EXERCISE OBJECTIVE
Find every line in the listing below that includes the word "discount", then give only how many there are.

........

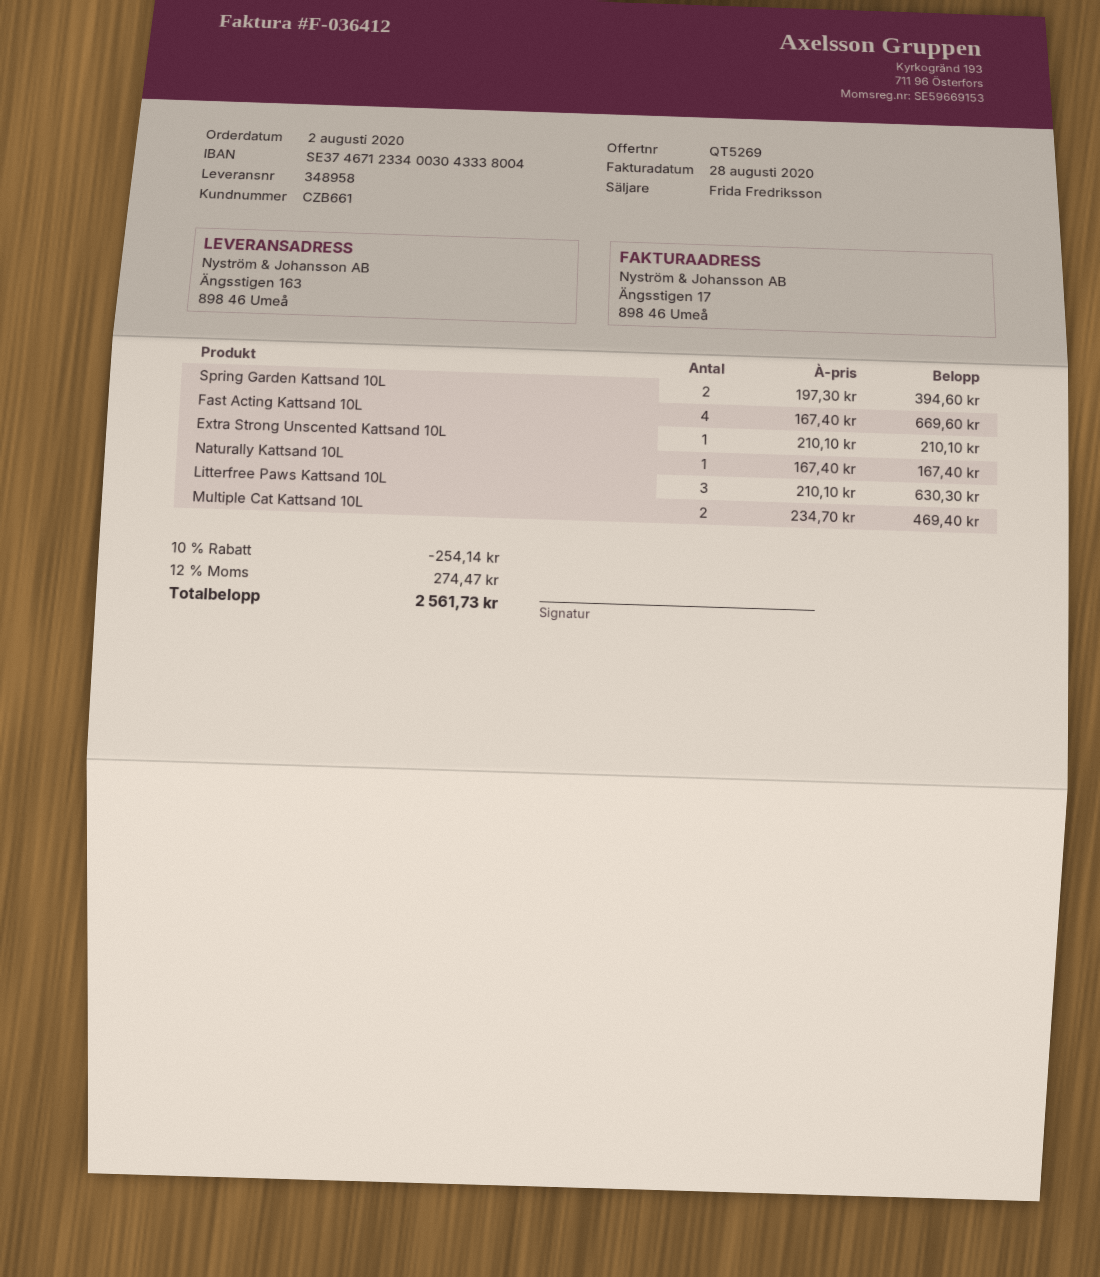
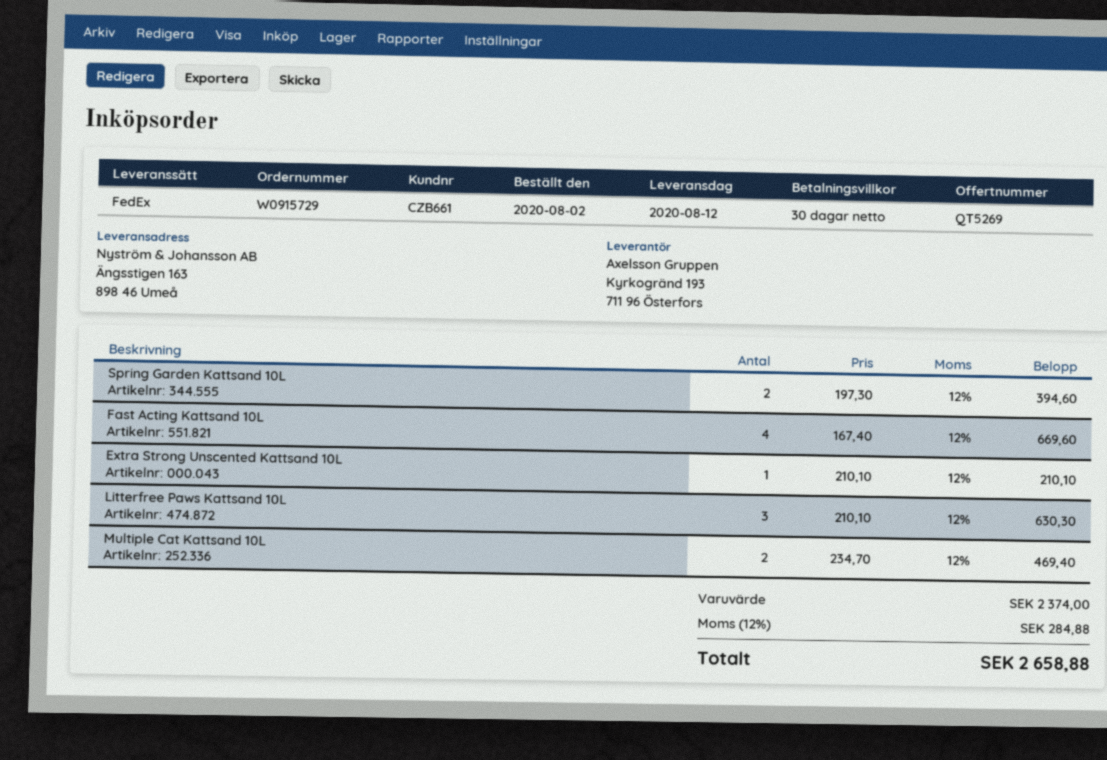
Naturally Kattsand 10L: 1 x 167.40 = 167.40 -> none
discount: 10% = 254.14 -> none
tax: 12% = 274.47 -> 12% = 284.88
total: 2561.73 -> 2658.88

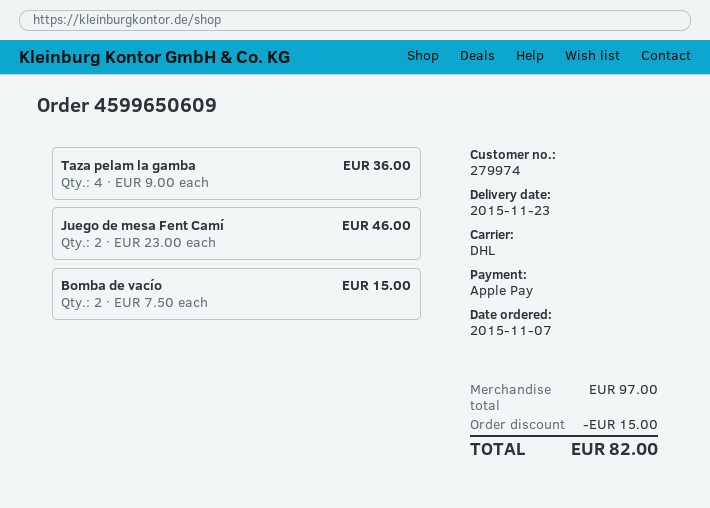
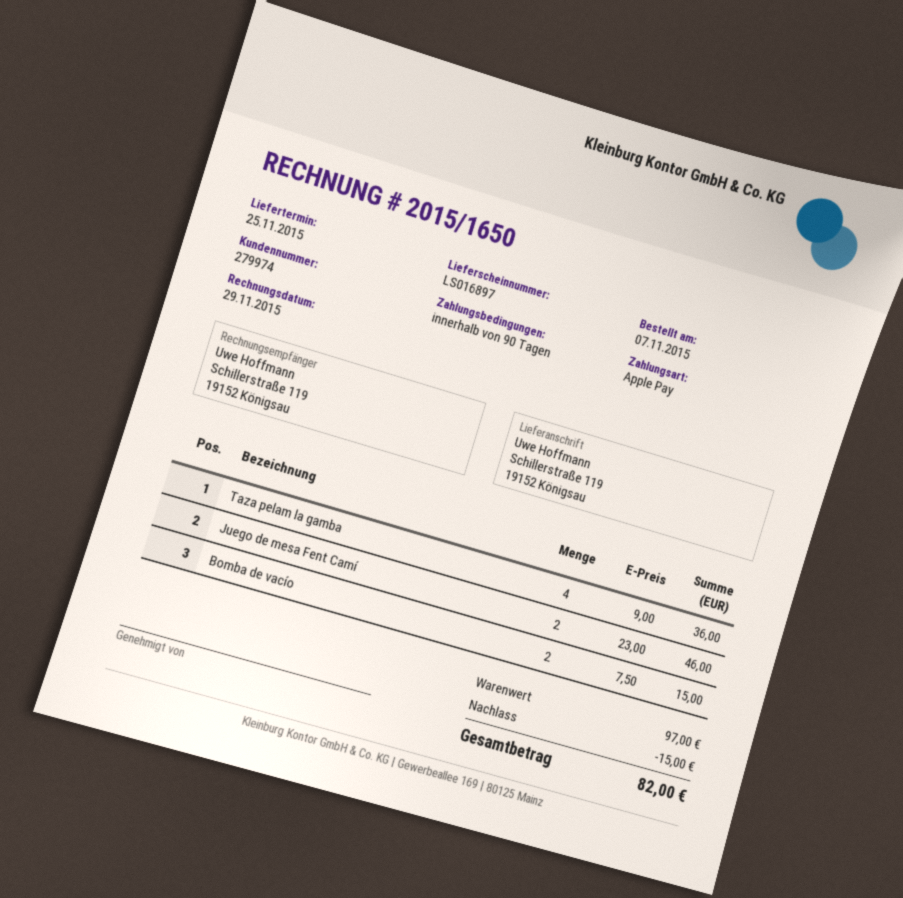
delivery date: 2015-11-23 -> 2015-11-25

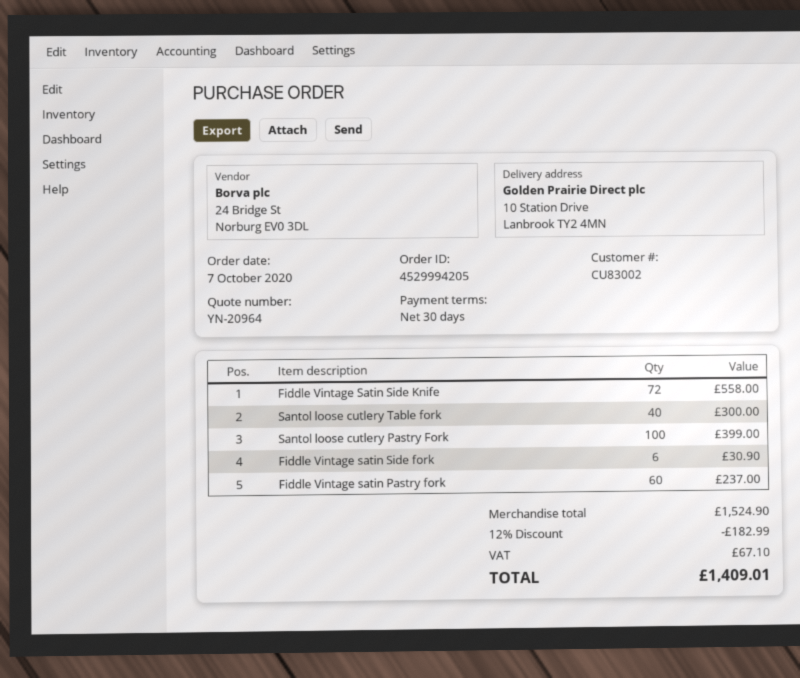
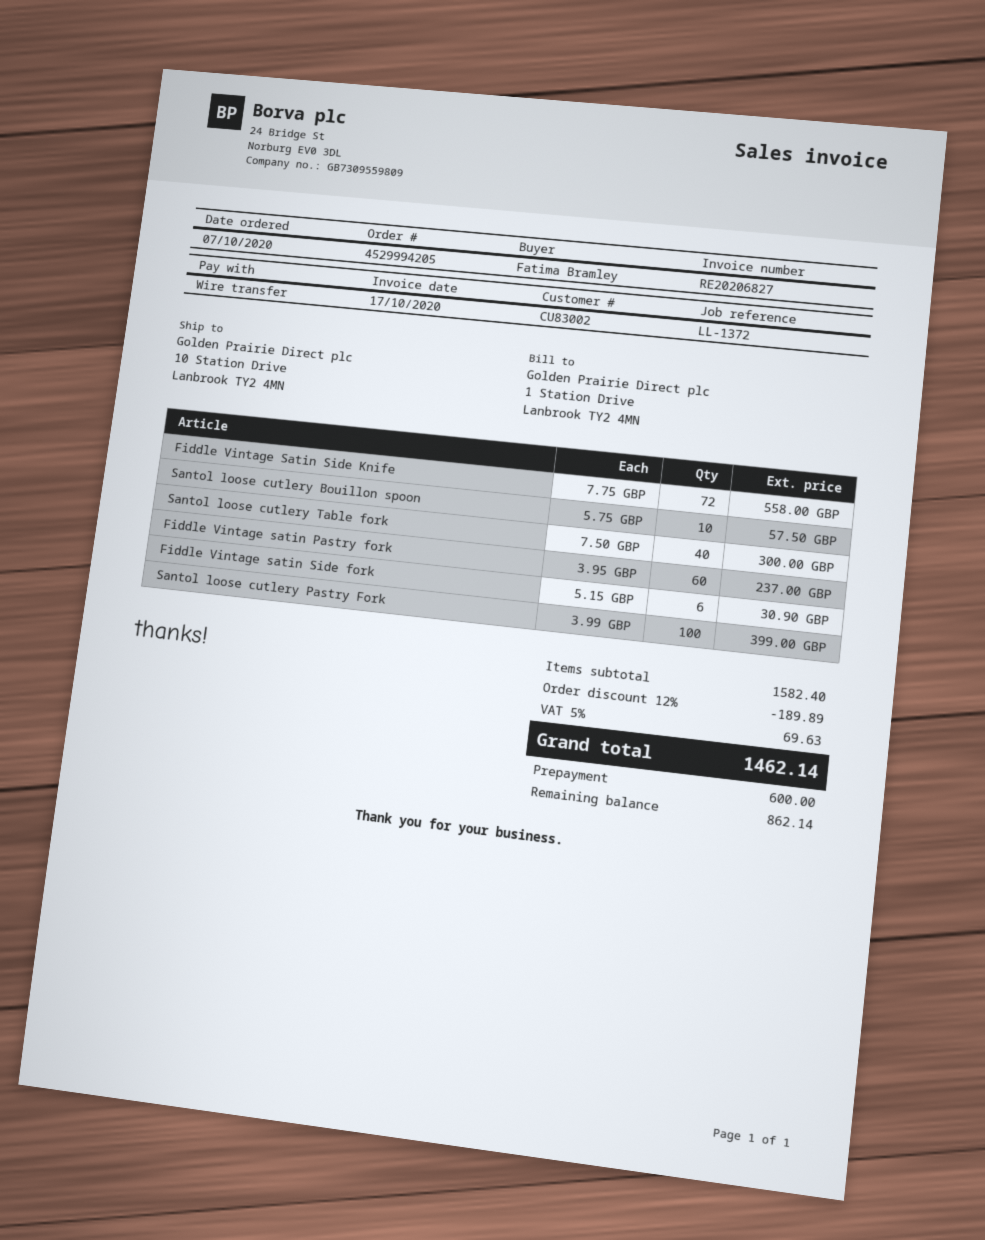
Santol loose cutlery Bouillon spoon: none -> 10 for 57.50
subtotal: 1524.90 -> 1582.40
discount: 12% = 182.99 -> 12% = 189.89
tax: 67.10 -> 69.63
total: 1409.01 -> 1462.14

........

TASK SOLUTION
2